Termination of Legal Entities: Reorganization and Liquidation

Legal entities may cease to exist in two ways: through reorganization or liquidation. The difference between these methods lies in the fact that in the case of reorganization, rights and obligations (liabilities) are transferred. The transfer of rights and obligations (liabilities) means that the rights and obligations (liabilities) of one legal entity are passed on to another legal entity (or entities), which continues the activities of the reorganized legal entity. In the case of liquidation, rights and obligations (liabilities) are not transferred, except in cases provided by law, and the activities of the legal entity are terminated. Liquidation may be voluntary — when the participants of the legal entity decide to terminate its activity — or compulsory.

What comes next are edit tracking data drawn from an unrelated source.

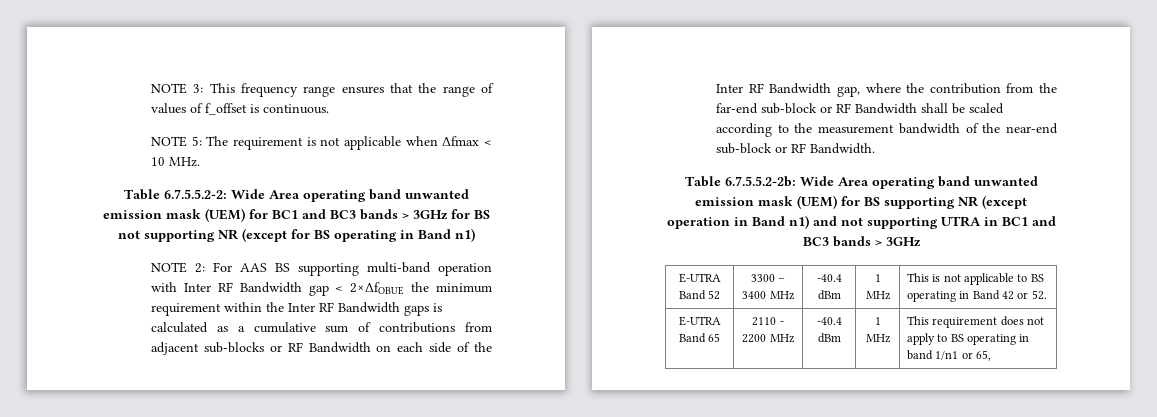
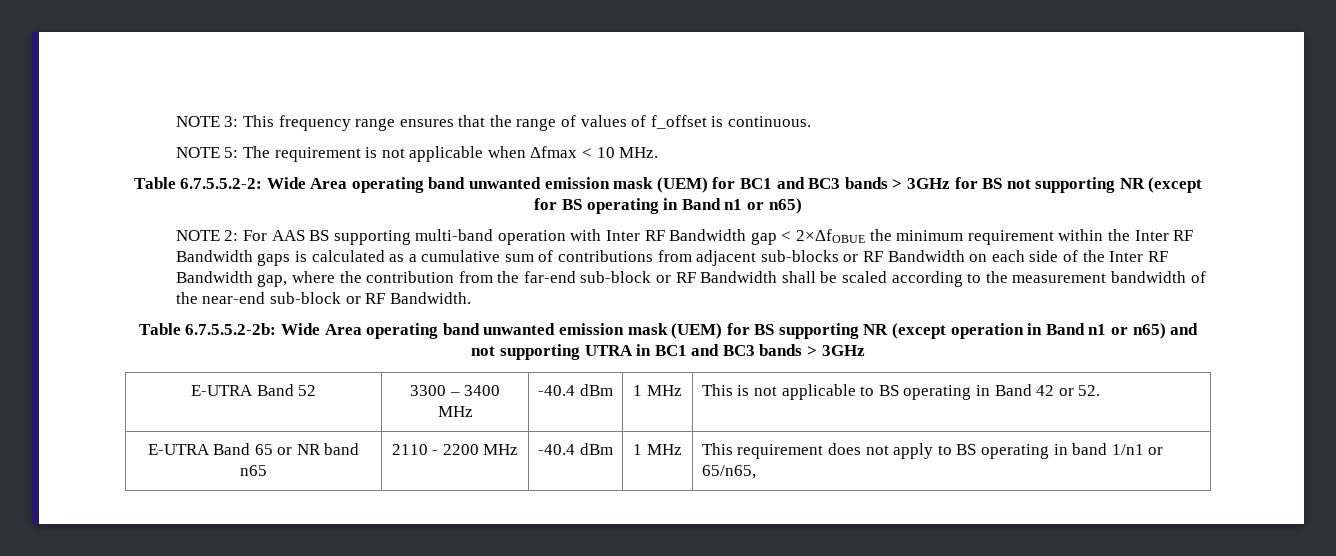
- Table 6.7.5.5.2-2: Wide Area operating band unwanted emission mask (UEM) for BC1 and BC3 bands > 3GHz for BS not supporting NR (except for BS operating in Band n1)
+ Table 6.7.5.5.2-2: Wide Area operating band unwanted emission mask (UEM) for BC1 and BC3 bands > 3GHz for BS not supporting NR (except for BS operating in Band n1 or n65)
- Table 6.7.5.5.2-2b: Wide Area operating band unwanted emission mask (UEM) for BS supporting NR (except operation in Band n1) and not supporting UTRA in BC1 and BC3 bands > 3GHz
+ Table 6.7.5.5.2-2b: Wide Area operating band unwanted emission mask (UEM) for BS supporting NR (except operation in Band n1 or n65) and not supporting UTRA in BC1 and BC3 bands > 3GHz
- E-UTRA Band 65 | 2110 - 2200 MHz | -40.4 dBm | 1 MHz | This requirement does not apply to BS operating in band 1/n1 or 65,
+ E-UTRA Band 65 or NR band n65 | 2110 - 2200 MHz | -40.4 dBm | 1 MHz | This requirement does not apply to BS operating in band 1/n1 or 65/n65,

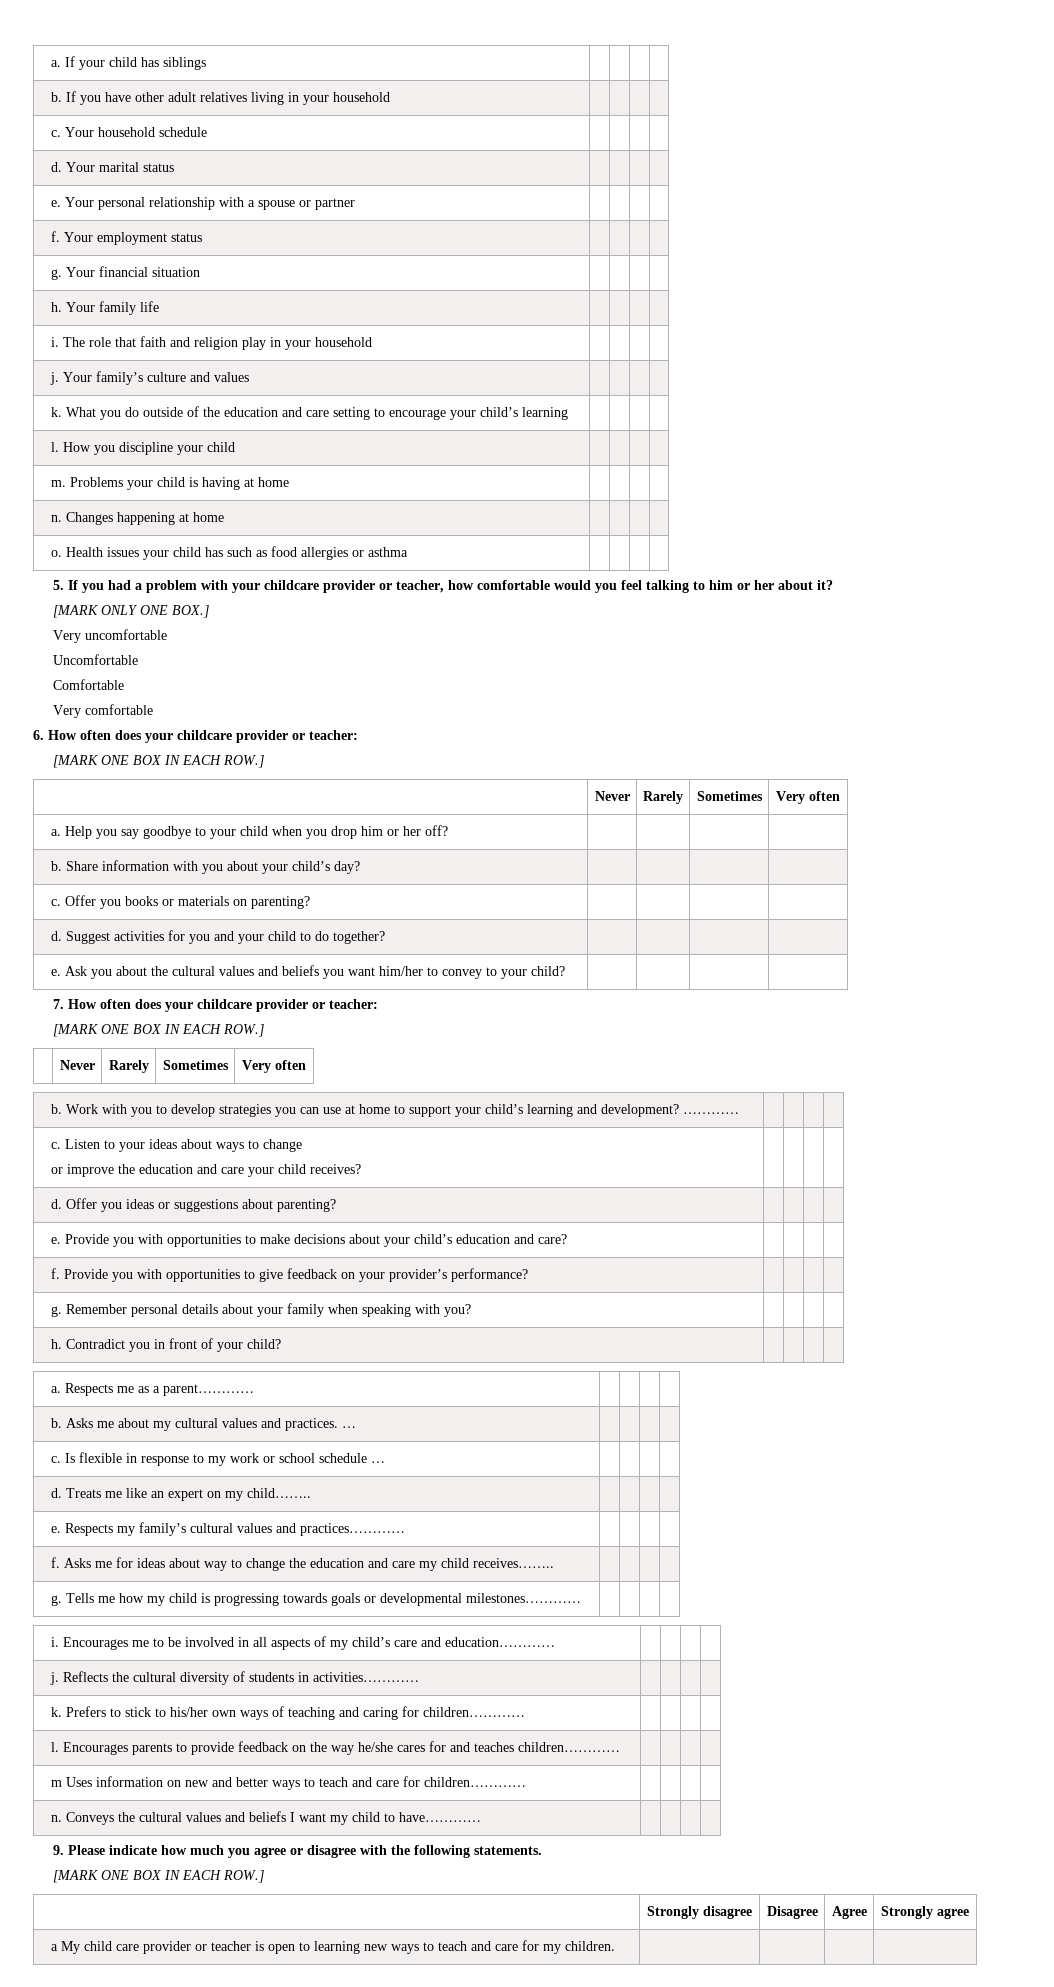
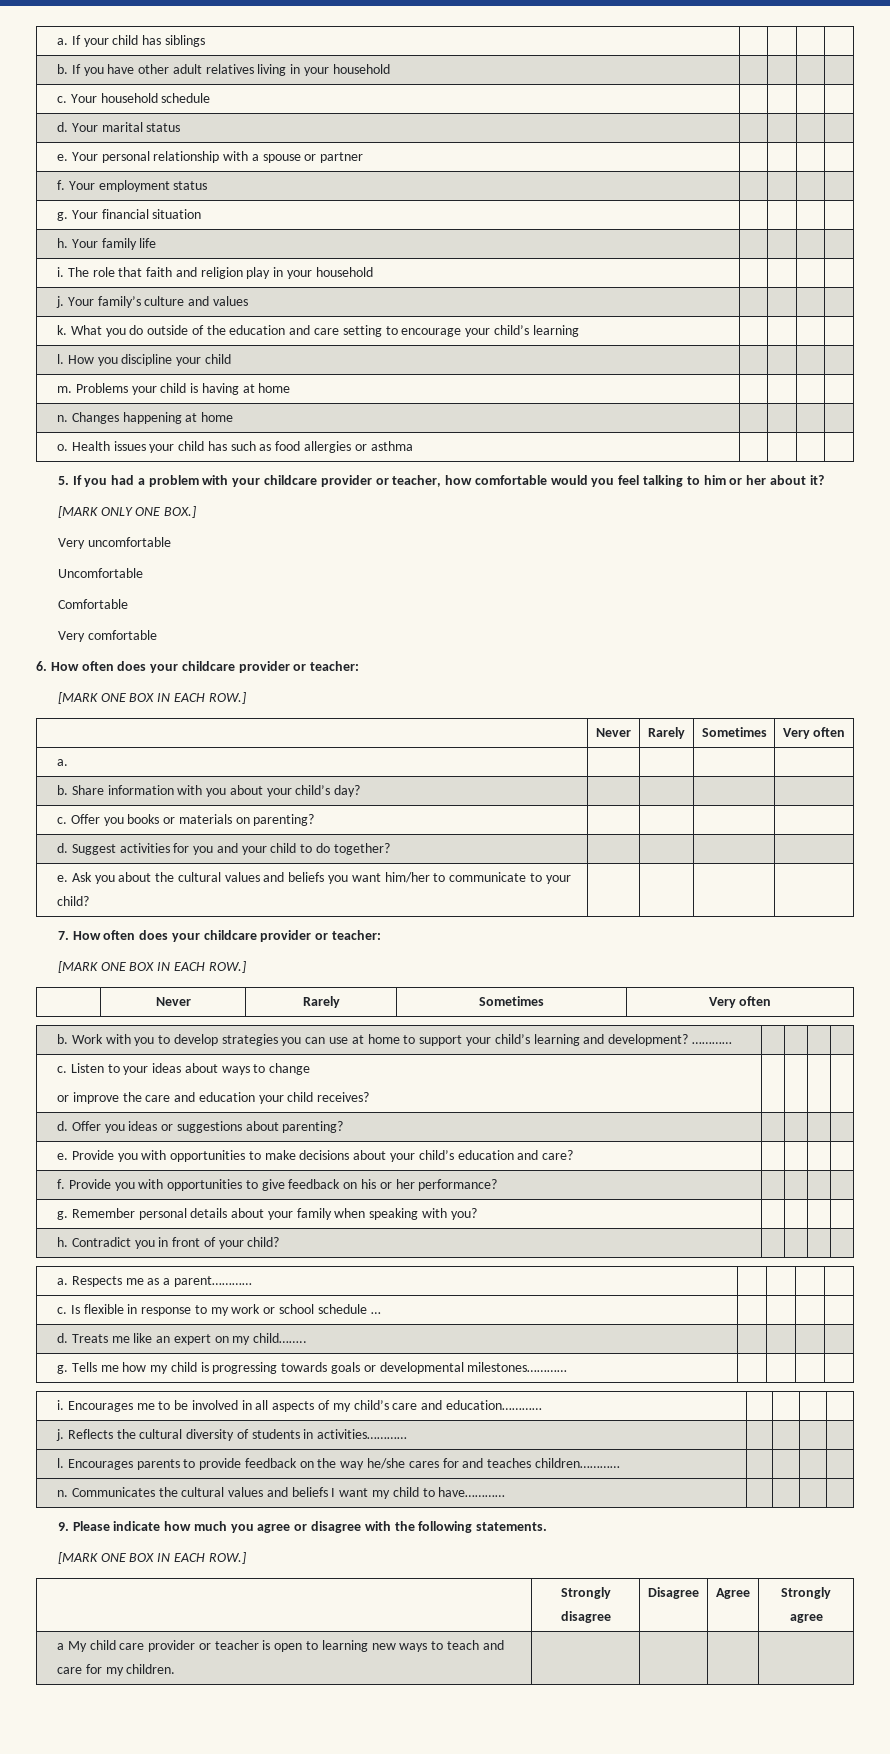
- a. Help you say goodbye to your child when you drop him or her off? | | | |
+ a. | | | |
- e. Ask you about the cultural values and beliefs you want him/her to convey to your child? | | | |
+ e. Ask you about the cultural values and beliefs you want him/her to communicate to your child? | | | |
  c. Listen to your ideas about ways to change
- or improve the education and care your child receives? | | | |
+ or improve the care and education your child receives? | | | |
- f. Provide you with opportunities to give feedback on your provider’s performance? | | | |
+ f. Provide you with opportunities to give feedback on his or her performance? | | | |
- b. Asks me about my cultural values and practices. … | | | |
- e. Respects my family’s cultural values and practices………… | | | |
- f. Asks me for ideas about way to change the education and care my child receives…….. | | | |
- k. Prefers to stick to his/her own ways of teaching and caring for children………… | | | |
- m Uses information on new and better ways to teach and care for children………… | | | |
- n. Conveys the cultural values and beliefs I want my child to have………… | | | |
+ n. Communicates the cultural values and beliefs I want my child to have………… | | | |

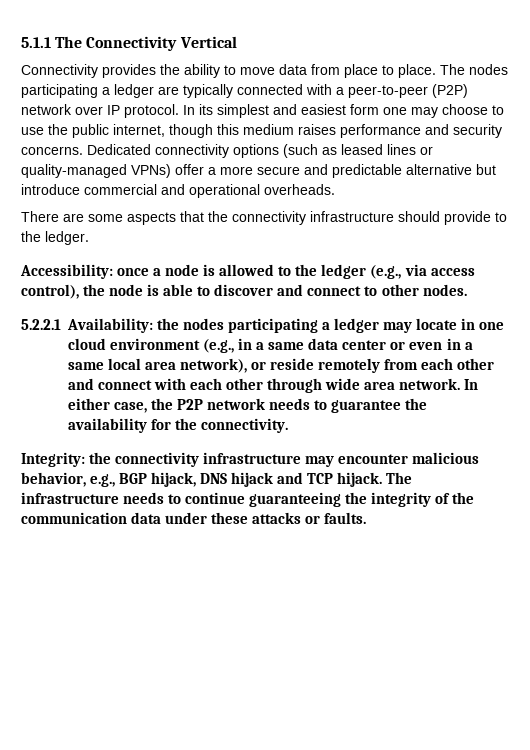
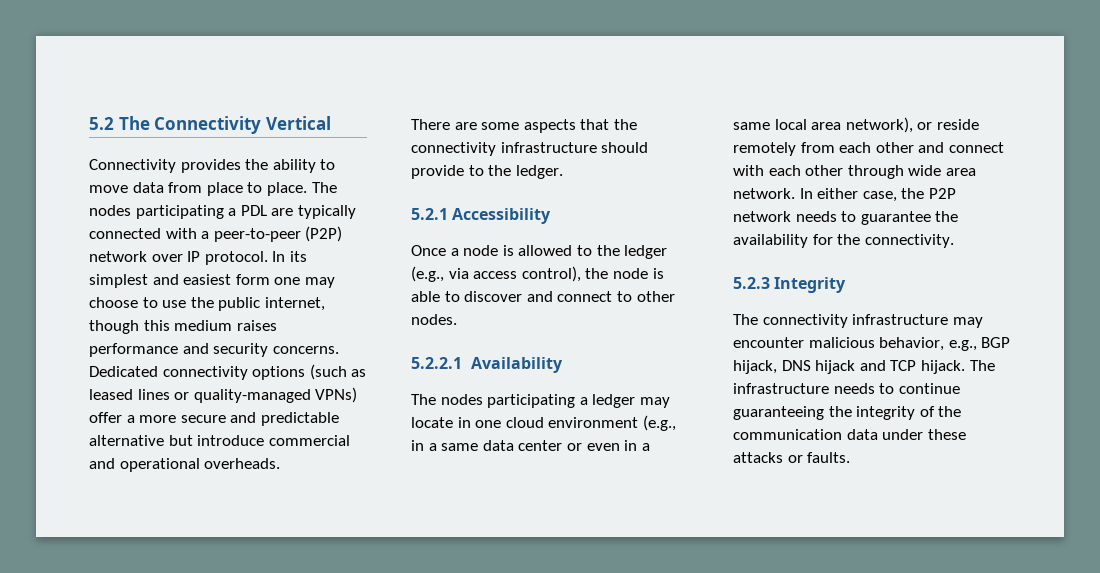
- 5.1.1 The Connectivity Vertical
+ 5.2 The Connectivity Vertical
- The nodes participating a ledger are typically connected with a peer-to-peer (P2P) network over IP protocol.
+ The nodes participating a PDL are typically connected with a peer-to-peer (P2P) network over IP protocol.
- Accessibility: once a node is allowed to the ledger (e.g., via access control), the node is able to discover and connect to other nodes.
+ 5.2.1 Accessibility
+ Once a node is allowed to the ledger (e.g., via access control), the node is able to discover and connect to other nodes.
- 5.2.2.1 Availability: the nodes participating a ledger may locate in one cloud environment (e.g., in a same data center or even in a same local area network), or reside remotely from each other and connect with each other through wide area network.
+ 5.2.2.1 Availability
+ The nodes participating a ledger may locate in one cloud environment (e.g., in a same data center or even in a same local area network), or reside remotely from each other and connect with each other through wide area network.
- Integrity: the connectivity infrastructure may encounter malicious behavior, e.g., BGP hijack, DNS hijack and TCP hijack.
+ 5.2.3 Integrity
+ The connectivity infrastructure may encounter malicious behavior, e.g., BGP hijack, DNS hijack and TCP hijack.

Liquidation of a Legal Entity in Lithuania

The grounds for liquidation of a legal entity may be the following:

  1. The decision of the participants of the legal entity to terminate its activity;
  2. A court decision or a decision by the creditors’ meeting to liquidate a bankrupt legal entity;
  3. A court decision to liquidate a legal entity if an expert report indicates that the activity of the legal entity (or its governing bodies or their members) is inappropriate;
  4. A court decision to liquidate a legal entity if the entity registered in the register has not updated its data in the Register of Legal Entities for five years, and there is reason to believe that it is not conducting any activity;
  5. Expiry of the term for which the legal entity was established;
  6. Reduction in the number of participants in the legal entity below the minimum required by law, if within six months no decision is made to reorganize or restructure the entity;
  7. Recognition of the legal entity’s establishment as invalid.

The decision to liquidate a legal entity is made by a qualified majority of the votes of the participants of the legal entity. This majority is determined by the founding documents of the legal entity and may not be less than 2/3 of the votes of all participants present at the meeting.

Participants of the legal entity, the meeting of creditors, the administrator of the Register of Legal Entities, or the court, having decided to liquidate a legal entity, must appoint a liquidator. The founding documents or legal acts may establish different rules for the appointment of the liquidator or designate a specific individual. These rules are not binding for the court, the creditors’ meeting, or the register administrator. The liquidator may be a person with appropriate qualifications. Multiple liquidators may be appointed. In that case, a liquidation commission is formed, and one of the liquidators is appointed as the chairman.

The liquidator appointed by the participants of the legal entity may be removed by a simple majority of votes of the participants present at the meeting.

A legal entity under liquidation may enter into only those transactions that are related to the termination of its activities or are provided for in the decision to liquidate the legal entity.

The person who made the decision to liquidate the legal entity must, in accordance with the statutes of the legal entity, publicly announce this decision three times at intervals of no less than thirty days, or announce it once publicly and notify all creditors in writing.

When a legal entity is being liquidated, creditors’ claims are satisfied in the following order:

  1. First, claims secured by a pledge on the assets of the legal entity are satisfied – from the value of the pledged assets;
  2. First priority is given to employees’ claims related to employment relationships; compensation for injury, health damage, occupational disease, or death due to a workplace accident; claims by natural persons for agricultural products purchased for processing;
  3. Second priority – claims related to taxes and other payments to the budget, as well as mandatory state social insurance and health insurance contributions; and foreign loans guaranteed by the state or government;
  4. Third priority – all remaining creditor claims.

Claims of the next ranking group of creditors are satisfied only after the full satisfaction of the claims of the previous group. If there are insufficient funds to satisfy all claims within a group, those claims are satisfied proportionally according to the amount due to each creditor.